Eric Wilson,John Kevin Cava,Karen S. Anderson,Abhishek Singharoy
出处
期刊:Journal of Immunology [The American Association of Immunologists] 日期:2022-05-01卷期号:208 (1_Supplement): 102.23-102.23
标识
DOI:10.4049/jimmunol.208.supp.102.23
摘要
Abstract The ability to accurately identify peptide ligands for a given major histocompatibility complex class I (MHC-I) molecule has immense value for targeted anticancer and antiviral therapeutics. However, the highly polymorphic nature of the MHC-I protein makes universal prediction of peptide ligands challenging due to lack of experimental data describing most MHC-I variants, and the vast number of protein variants precludes comprehensive experimental determination.
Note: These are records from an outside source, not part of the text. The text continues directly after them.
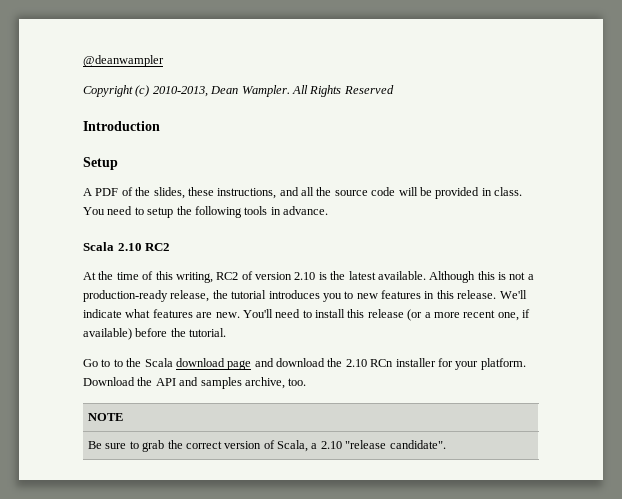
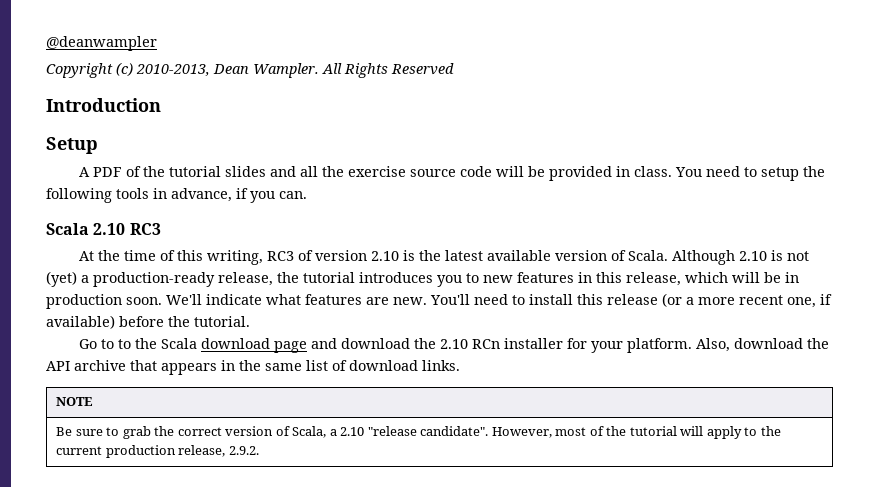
[153,187,277,199] slides, these instructions, -> [169,166,267,177] tutorial slides
(332, 191) none -> [348,166,407,177] exercise
[283,206,328,215] advance. -> [171,188,307,203] advance, if you can.
[145,243,171,251] RC2 -> [129,223,161,235] RC3
[216,272,239,280] RC2 -> [267,251,295,261] RC3
[377,271,495,283] available. Although this -> [487,250,768,265] available version of Scala. Although 2.10
(526, 276) none -> [46,271,77,287] (yet)
[457,290,497,299] release. -> [626,272,799,286] [46,294,162,309] release, which will be in production soon.
[83,377,307,389] Download the API and samples archive, too. -> [696,338,830,352] [46,360,460,375] Also, download the API archive that appears in the same list of download links.
(446, 444) none -> [491,426,781,439] [56,445,259,458] However, most of the tutorial will apply to the current production release, 2.9.2.

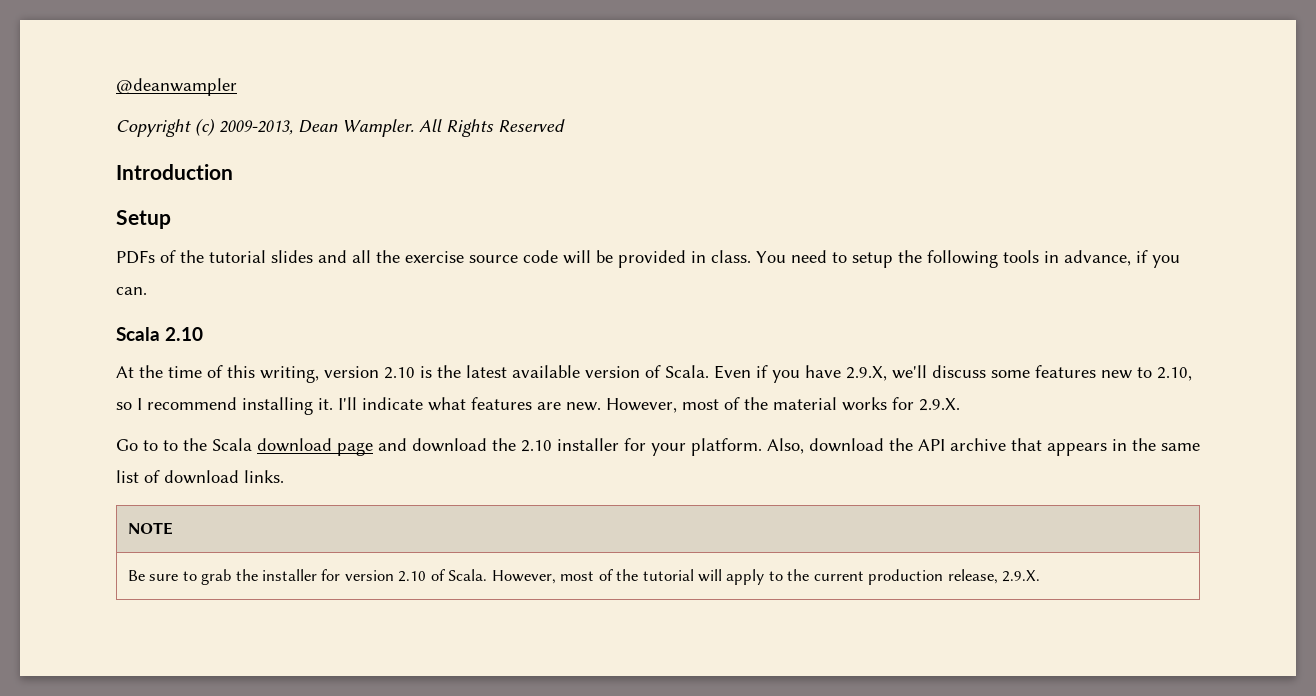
[136,64,210,76] 2010-2013, -> [219,120,293,135] 2009-2013,
[79,167,123,177] A PDF -> [116,250,155,264] PDFs
[129,223,161,235] RC3 -> (203, 334) none
[267,250,314,261] RC3 of -> (319, 374) none
[672,250,810,265] [46,271,799,287] [46,294,202,309] Although 2.10 is not (yet) a production-ready release, the tutorial introduces you to new features in this release, which will be in production soon. We'll -> [714,365,1192,383] [116,397,357,415] Even if you have 2.9.X, we'll discuss some features new to 2.10, so I recommend installing it. I'll
[430,293,832,308] [46,315,250,329] You'll need to install this release (or a more recent one, if available) before the tutorial. -> [606,397,960,413] However, most of the material works for 2.9.X.
[472,339,501,349] RCn -> (552, 446) none
[177,426,489,438] correct version of Scala, a 2.10 "release candidate". -> [261,569,488,582] installer for version 2.10 of Scala.
[228,446,259,455] 2.9.2. -> [1002,570,1041,582] 2.9.X.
Therefore, there is a need for a framework to cluster MHC-I alleles to prioritize for experimental validation as well as identify alleles with potential disease associations. To address this challenge, we have developed a deep convolutional neural network, HLA-Inception, capable of predicting MHC-I peptide binding motif using data derived from the structure of the MHC-I binding pocket. By approaching this problem from a 3-dimensional perspective, we can fully consider the impact of sidechain arrangement and topology of the MHC-I binding pocket on peptide binding motif, which is not inherently captured by the popular protein sequence-based approaches. Through a combination of homology modeling and biophysical simulations, we created protein structure models for all full-length HLA-ABC alleles. The topology and interaction forces within the MHC-I binding pocket were accounted for by solving the 3-dimensional electrostatic potential near the surface of the protein. HLA-Inception was then trained on all MHC-I alleles with known MHC-I binding motifs and applied to the full set of MHC-I models. We found that predicted peptide binding motifs fell into distinct and well-defined clusters which maintained known peptide binding and disease associations.